An option is a financial contract that grants its holder the right, but not the obligation, to buy or sell an underlying asset (such as a stock) at a predetermined strike price on or before a specified expiration date. The option buyer pays a premium for this right; the option seller (writer) receives the premium but must fulfill the contract if the buyer exercises.
At its core, options trading seeks to profit from forecasting the future direction of an asset’s price or the magnitude of market volatility (sharp rise, sharp fall, or stability).
Basic Trading Strategies: Selling Puts and Calls
When you believe the stock price will stay above a certain strike, you can sell a put option. You collect the premium as income. If, at expiration, the stock closes below the strike, you are obligated to buy the shares at that strike. Because you already received the premium, your effective purchase cost equals the strike minus the premium—effectively a discounted entry price. This works if you are willing and able to acquire the stock at that level.
When you believe the stock price will stay below a certain strike, you can sell a call option. You likewise pocket the premium. If, at expiration, the stock price is above the strike, you must deliver shares at that fixed price. Key warning: an uncovered (naked) call is extremely risky because the stock can, in theory, rise indefinitely. Typically, traders write calls only when they already own 100 shares of the underlying (a covered call) to generate extra yield on the holding.
Choosing Contracts and Avoiding Pitfalls
Selecting which contract to write involves three trade-offs. First, the strike price must align with your view (support level for puts, resistance level for calls). Second, the expiration: longer terms pay richer premiums but introduce greater uncertainty. Third, the premium itself—driven by implied volatility and time value—is your direct income.
Beware of traps. Avoid stocks heading into an earnings release, where unpredictable swings can overwhelm your thesis. Steer clear of names that have just crashed or spiked and remain unsettled—lacking a clear floor or ceiling. Favor relatively calm stocks with steady uptrends or well-defined technical support. For cash-secured puts, set the strike at or below that support or recent lows.

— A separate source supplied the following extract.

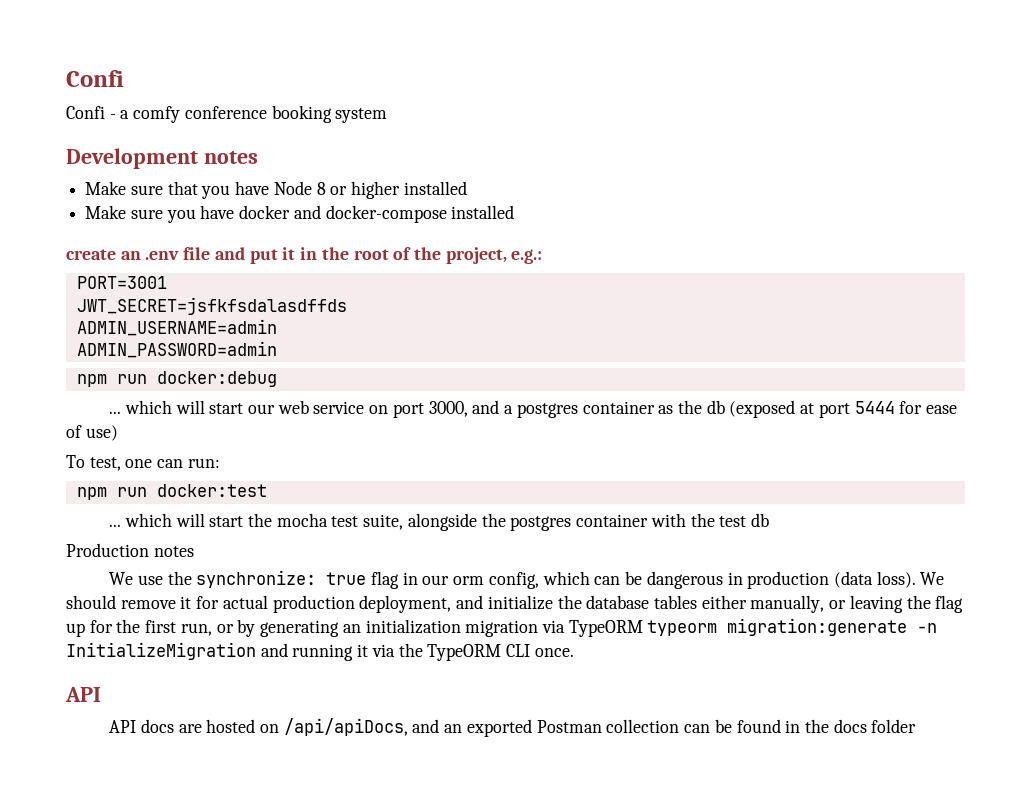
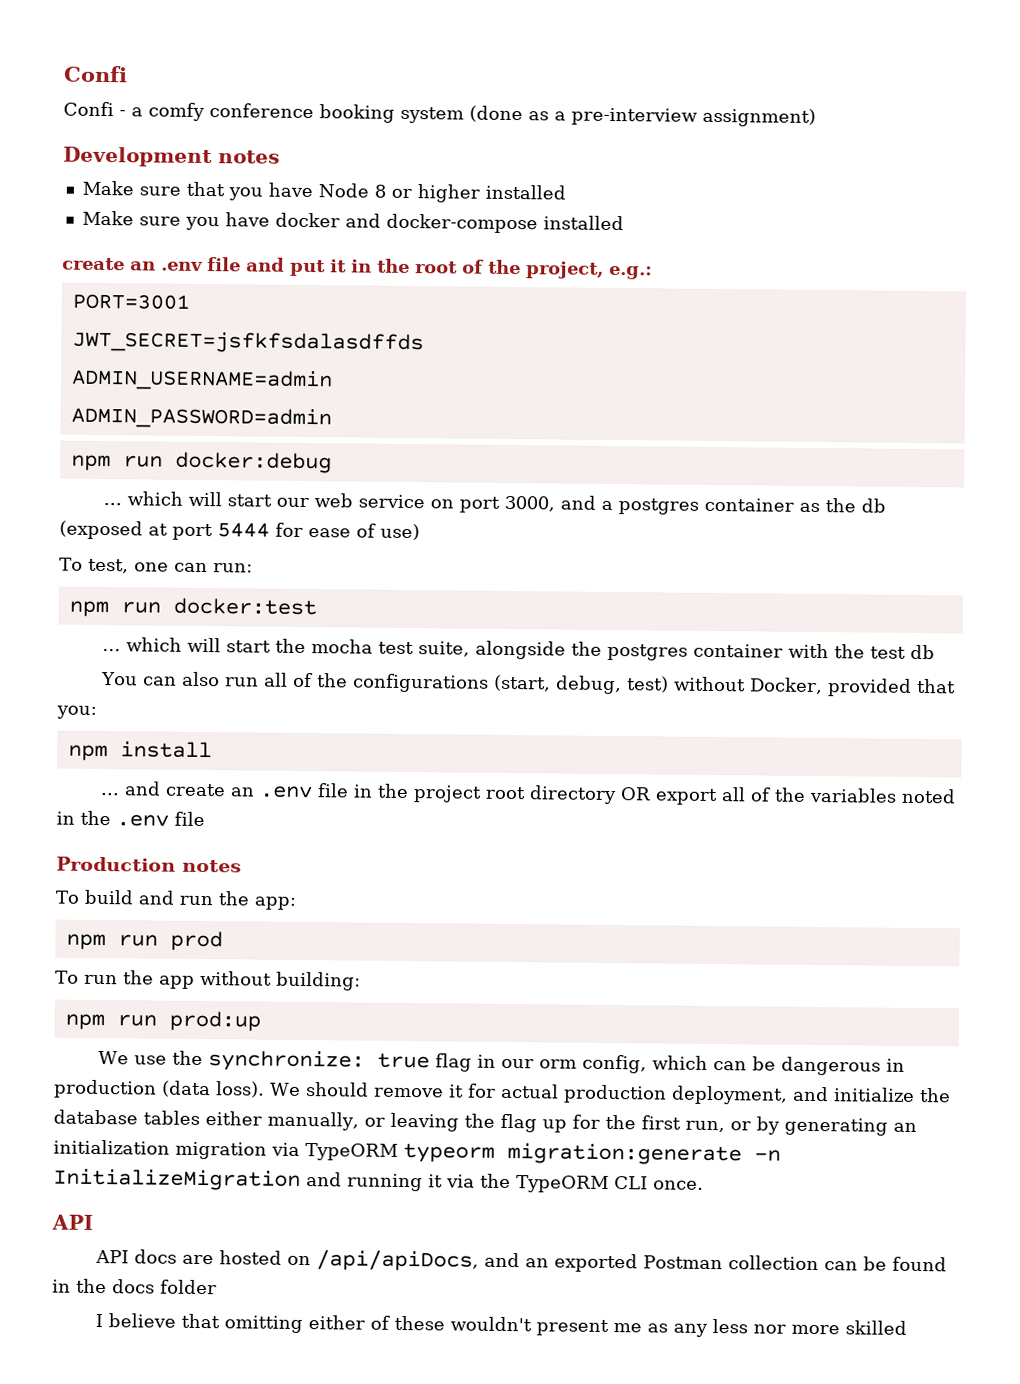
(388, 115) none -> [469,105,816,127] (done as a pre-interview assignment)
[66,543,194,557] Production notes -> [100,671,956,697] [56,705,97,719] [67,741,212,762] [99,781,956,806] [56,810,205,827] [56,856,242,873] [55,889,296,910] [65,930,223,952] [55,970,361,991] [64,1010,261,1032] You can also run all of the configurations (start, debug, test) without Docker, provided that you: // npm install // ... and create an .env file in the project root directory OR export all of the variables noted in the .env file // Production notes // To build and run the app: // npm run prod // To run the app without building: // npm run prod:up
(917, 726) none -> [94,1313,907,1337] // I believe that omitting either of these wouldn't present me as any less nor more skilled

Timing the Trade: Opening and Closing
Option writers exploit theta decay—the erosion of time value. Many sell short-dated options on Thursdays or Fridays that expire the following week or the week after, capturing weekend decay. You can ladder entries—sell part on Thursday after review, complete the rest on Friday.
There are two exit approaches. If the market behaves, your margin is ample, and fresh trades are not hindered, you may hold to expiration and let the option expire worthless, keeping the entire premium. Alternatively, you can buy to close early to free margin, lock in gains, or sidestep risk—especially once most of the option’s value has already decayed.
Seller vs. Buyer: Strategy Characteristics Compared
As an option seller, time works in your favor, and statistically, selling (particularly out-of-the-money) options offers a higher win rate than buying. By continually writing contracts that match your market view, you aim to monetize both probability and time. Your maximum profit equals the premium received, but risks differ by strategy: cash-secured puts require capital to take assignment, while naked calls carry theoretically unlimited loss and must be avoided or strictly hedged.
Conversely, buying options suits other scenarios. If you are strongly bullish and plan to hold long term, purchasing a long-dated call (180 days or more) can offer a superior risk-reward entry. For a quick speculative pop, a near-term call (expiring within a month) delivers higher leverage but costs more and decays faster. Overall, buyers face lower statistical win rates, yet when they win—through a major price move or volatility spike—the upside can far exceed that of sellers, exemplifying the “small losses, big wins” leverage profile.